Le indagini, che hanno incluso ascolto di testimoni, analisi delle immagini delle telecamere di videosorveglianza e monitoraggio di social network, hanno portato ad accertare che il ragazzo è responsabile delle scritte vandaliche rinvenute il 1° novembre scorso in diverse aree di Magliano in Toscana.
In particolare, le scritte, realizzate con spray nero, erano apparse sui muri di abitazioni private, sui bagni pubblici e sulla “Casa della Cultura”. Tra le frasi individuate figurano riferimenti diretti a squadre di calcio, oltre a simboli e messaggi di natura offensiva.
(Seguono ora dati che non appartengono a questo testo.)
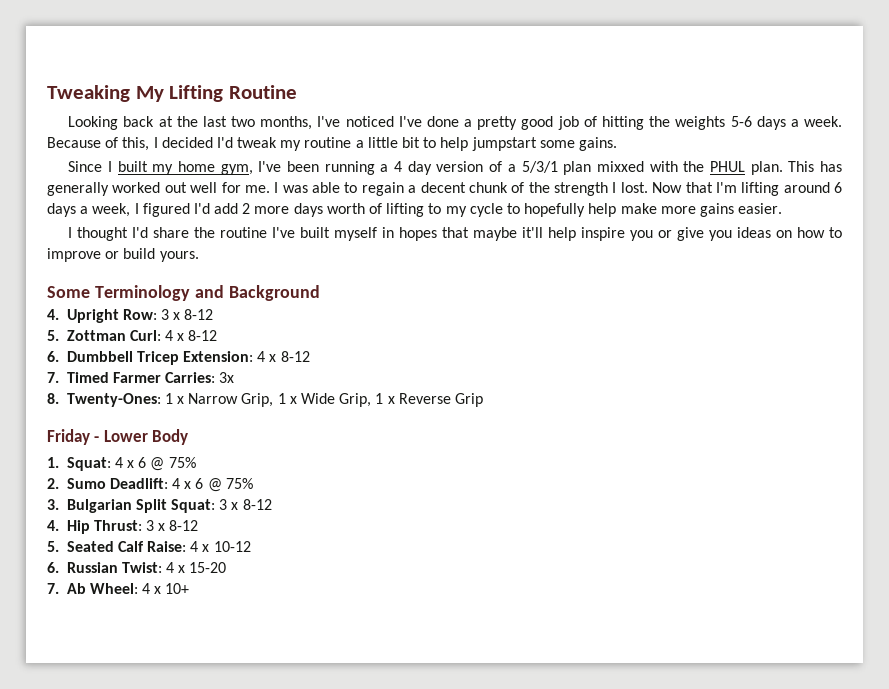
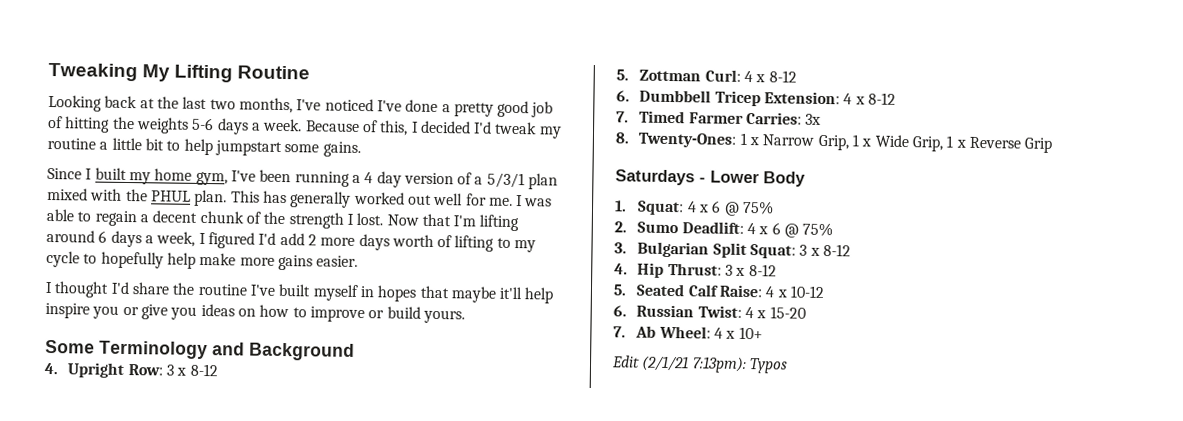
[596,161,644,172] mixxed -> [47,187,88,201] mixed
[47,429,90,445] Friday -> [615,169,695,186] Saturdays
(190, 588) none -> [611,355,788,374] // Edit (2/1/21 7:13pm): Typos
“Le aree interessate risultavano parzialmente videosorvegliate, elemento fondamentale nel lavoro investigativo. La vicenda, che ha suscitato reazioni vivaci nella comunità locale, sottolinea l’importanza della tutela del patrimonio urbano e del rispetto per i beni comuni e privati – si legge in una nota dei Carabinieri -. L’Arma, anche tramite questo episodio, ribadisce l’impegno nel promuovere rispetto e senso civico, ricordando che comportamenti del genere non rispecchiano i valori che lo sport rappresenta”.